Recently, I had a chance to school them in the harshness of life and death — and I choked. I just couldn’t do it.

Death and breakfast

“When will I die, mama?” Madeline asked at breakfast one day recently.  She’ll be four next month. Her tone is curious, as if she were asking when it will be Saturday or her birthday.

“Not for a long time, I hope,” I responded, trying to stay calm. “I hope you’ll die old and quiet like dear Uncle Dan.”

“I want to die LOUD, mama!”

I’m not sure what she means, but already I don’t like it.

“I want to die like a rock star!” her brother Seamus interjects. He is in kindergarten and thinks he’s both wise and worldly.

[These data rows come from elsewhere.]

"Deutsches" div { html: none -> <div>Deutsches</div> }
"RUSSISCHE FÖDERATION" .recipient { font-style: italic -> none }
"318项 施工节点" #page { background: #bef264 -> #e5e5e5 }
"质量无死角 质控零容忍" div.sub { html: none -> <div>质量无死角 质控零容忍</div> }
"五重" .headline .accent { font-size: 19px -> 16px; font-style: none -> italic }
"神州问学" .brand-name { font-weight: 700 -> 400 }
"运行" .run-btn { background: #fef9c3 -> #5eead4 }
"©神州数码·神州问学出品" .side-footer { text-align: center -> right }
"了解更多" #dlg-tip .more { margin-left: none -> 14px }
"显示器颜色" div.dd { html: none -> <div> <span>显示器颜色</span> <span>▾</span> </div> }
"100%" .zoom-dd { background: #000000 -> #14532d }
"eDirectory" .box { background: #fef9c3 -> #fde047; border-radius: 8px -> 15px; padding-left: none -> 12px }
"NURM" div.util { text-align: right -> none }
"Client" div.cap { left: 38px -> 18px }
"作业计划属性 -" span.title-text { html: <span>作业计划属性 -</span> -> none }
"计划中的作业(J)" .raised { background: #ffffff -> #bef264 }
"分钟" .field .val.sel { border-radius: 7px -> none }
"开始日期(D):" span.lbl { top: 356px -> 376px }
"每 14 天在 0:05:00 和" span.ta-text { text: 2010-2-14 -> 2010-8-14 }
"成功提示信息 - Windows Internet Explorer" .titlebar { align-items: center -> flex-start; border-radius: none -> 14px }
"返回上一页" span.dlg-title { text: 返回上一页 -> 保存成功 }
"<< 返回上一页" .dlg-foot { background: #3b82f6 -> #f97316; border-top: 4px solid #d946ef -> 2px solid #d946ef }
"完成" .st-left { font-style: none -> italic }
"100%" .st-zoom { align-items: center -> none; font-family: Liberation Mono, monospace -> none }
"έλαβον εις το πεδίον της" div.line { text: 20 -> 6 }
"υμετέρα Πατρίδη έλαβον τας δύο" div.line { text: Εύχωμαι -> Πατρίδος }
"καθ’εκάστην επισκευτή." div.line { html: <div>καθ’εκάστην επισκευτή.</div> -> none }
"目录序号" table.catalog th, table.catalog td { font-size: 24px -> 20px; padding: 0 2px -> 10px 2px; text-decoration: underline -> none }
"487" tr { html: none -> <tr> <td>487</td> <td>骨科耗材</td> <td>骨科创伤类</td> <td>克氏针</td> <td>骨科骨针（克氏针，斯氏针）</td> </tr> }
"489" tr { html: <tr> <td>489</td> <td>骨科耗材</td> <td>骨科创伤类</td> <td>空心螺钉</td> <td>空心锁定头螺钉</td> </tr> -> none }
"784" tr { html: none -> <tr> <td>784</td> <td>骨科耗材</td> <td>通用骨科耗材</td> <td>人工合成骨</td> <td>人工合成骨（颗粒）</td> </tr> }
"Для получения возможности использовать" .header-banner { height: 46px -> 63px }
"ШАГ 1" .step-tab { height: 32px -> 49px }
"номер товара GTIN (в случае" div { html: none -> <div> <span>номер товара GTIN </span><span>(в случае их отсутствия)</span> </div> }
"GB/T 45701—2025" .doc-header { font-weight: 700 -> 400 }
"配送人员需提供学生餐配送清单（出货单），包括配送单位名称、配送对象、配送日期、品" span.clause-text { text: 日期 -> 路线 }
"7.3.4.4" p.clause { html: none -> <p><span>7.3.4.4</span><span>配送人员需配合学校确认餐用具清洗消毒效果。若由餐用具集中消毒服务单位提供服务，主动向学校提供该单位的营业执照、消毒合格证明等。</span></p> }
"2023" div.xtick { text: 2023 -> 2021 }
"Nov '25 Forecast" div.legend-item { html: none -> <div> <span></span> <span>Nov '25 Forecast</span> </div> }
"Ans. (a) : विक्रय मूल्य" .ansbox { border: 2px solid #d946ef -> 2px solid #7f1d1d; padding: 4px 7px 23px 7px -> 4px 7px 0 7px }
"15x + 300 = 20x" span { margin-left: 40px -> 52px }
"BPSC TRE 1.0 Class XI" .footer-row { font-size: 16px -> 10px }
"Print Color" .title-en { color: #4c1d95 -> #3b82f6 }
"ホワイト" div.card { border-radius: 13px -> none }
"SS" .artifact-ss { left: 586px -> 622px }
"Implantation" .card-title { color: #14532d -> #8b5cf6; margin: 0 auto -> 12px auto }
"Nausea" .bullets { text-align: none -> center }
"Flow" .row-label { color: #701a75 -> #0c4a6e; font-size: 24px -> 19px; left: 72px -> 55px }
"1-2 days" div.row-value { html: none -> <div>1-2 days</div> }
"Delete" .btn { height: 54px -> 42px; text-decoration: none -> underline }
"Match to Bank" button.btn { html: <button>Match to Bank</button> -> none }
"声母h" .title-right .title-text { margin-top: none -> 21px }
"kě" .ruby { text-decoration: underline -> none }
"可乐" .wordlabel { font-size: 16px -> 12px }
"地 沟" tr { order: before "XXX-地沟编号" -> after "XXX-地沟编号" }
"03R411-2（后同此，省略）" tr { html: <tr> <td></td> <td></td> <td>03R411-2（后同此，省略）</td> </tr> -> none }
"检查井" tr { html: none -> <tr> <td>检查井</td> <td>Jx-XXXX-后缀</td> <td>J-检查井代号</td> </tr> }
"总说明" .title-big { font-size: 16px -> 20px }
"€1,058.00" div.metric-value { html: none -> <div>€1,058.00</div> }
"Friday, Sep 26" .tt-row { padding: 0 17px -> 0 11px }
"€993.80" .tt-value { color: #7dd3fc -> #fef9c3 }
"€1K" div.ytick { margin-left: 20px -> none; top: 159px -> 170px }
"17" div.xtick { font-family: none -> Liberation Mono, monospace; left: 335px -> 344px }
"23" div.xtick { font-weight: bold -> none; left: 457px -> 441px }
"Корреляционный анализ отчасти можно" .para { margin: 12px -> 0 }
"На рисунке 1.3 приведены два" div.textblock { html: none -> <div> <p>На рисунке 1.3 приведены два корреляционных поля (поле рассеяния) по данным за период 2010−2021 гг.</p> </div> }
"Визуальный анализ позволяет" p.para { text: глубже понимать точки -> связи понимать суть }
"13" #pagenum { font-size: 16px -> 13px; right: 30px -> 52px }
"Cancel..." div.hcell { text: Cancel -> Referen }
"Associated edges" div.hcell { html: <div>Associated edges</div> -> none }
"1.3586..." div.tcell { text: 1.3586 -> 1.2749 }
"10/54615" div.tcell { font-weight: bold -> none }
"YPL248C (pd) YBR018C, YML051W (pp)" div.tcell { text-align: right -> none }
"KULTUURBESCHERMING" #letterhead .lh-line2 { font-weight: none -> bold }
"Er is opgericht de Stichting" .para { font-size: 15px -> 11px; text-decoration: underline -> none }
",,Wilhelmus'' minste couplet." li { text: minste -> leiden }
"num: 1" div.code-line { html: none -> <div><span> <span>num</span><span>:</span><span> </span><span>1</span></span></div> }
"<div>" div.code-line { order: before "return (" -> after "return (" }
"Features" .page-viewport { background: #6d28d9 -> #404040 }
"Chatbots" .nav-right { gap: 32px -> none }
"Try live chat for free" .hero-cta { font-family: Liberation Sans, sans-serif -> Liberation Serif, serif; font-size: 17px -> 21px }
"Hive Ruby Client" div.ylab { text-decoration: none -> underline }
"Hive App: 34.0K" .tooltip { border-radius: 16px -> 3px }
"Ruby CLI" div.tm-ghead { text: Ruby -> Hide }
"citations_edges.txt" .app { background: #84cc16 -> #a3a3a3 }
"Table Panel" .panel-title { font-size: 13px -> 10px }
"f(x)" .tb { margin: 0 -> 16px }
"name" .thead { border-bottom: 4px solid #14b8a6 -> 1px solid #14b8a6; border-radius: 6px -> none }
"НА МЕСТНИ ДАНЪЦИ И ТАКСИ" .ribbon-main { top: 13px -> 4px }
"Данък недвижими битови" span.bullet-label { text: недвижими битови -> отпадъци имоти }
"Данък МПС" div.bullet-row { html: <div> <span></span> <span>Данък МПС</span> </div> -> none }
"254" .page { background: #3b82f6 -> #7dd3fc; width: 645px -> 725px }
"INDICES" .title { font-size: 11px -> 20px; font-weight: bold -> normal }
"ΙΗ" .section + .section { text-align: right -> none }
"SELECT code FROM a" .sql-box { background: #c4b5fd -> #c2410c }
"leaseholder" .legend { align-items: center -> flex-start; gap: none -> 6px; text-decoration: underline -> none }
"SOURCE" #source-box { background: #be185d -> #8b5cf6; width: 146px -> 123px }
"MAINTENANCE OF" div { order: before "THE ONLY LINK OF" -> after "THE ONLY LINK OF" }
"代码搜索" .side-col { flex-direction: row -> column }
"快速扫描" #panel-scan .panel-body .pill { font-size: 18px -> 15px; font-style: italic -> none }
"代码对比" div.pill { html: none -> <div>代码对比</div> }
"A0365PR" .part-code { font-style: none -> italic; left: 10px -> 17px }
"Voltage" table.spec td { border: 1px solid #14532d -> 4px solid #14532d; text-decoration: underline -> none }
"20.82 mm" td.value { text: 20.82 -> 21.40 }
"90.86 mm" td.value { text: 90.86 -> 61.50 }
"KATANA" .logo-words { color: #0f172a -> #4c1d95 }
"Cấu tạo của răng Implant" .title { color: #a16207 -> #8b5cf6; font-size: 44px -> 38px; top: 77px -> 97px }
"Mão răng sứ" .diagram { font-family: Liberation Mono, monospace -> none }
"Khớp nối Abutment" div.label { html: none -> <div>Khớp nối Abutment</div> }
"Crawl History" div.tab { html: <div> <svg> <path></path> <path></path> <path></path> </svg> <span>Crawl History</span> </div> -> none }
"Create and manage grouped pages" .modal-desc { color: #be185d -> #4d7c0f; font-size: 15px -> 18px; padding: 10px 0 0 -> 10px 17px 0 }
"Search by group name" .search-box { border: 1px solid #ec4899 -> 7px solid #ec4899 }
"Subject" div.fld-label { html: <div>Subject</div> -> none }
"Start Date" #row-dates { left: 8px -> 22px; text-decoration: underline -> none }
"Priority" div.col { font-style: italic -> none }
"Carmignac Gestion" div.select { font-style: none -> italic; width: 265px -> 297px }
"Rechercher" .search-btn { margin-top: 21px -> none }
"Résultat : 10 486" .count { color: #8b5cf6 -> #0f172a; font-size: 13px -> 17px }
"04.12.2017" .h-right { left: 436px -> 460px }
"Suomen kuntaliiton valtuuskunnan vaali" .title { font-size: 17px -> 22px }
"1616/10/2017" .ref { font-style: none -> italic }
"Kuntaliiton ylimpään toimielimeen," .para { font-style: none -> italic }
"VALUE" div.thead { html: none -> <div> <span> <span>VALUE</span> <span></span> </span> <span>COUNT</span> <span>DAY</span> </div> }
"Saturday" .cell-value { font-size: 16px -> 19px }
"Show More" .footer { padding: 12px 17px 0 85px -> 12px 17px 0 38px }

Great, I think, just great. What does that mean? “Yes,” I say, my voice — I hope — neutral, “rock stars do tend to die, buddy.”

“Do kids die, mom?” he asks suddenly.

“Yes,” I reply, “kids die sometimes.”

My head, of course, is suddenly filled with images of dead kids, little Syrian bodies washing up on Turkish beaches, little Afghan bodies blown to bits, little Yemeni bodies brittle with starvation or cholera. There’s no shortage of images of dead children in my head as I talk with a kind of painful calmness to my two small ones on a school-day morning in southeastern Connecticut.

“Do teenagers die?” Seamus asks. They love teenagers.

“Yes,” I say, my voice heavy and sad by now, “teenagers die sometimes, too.” New images swirl through my head of teenagers drunk, in cars, on drugs, in stages of undress, in mental anguish, dying because they don’t believe they can. I keep all of this to myself.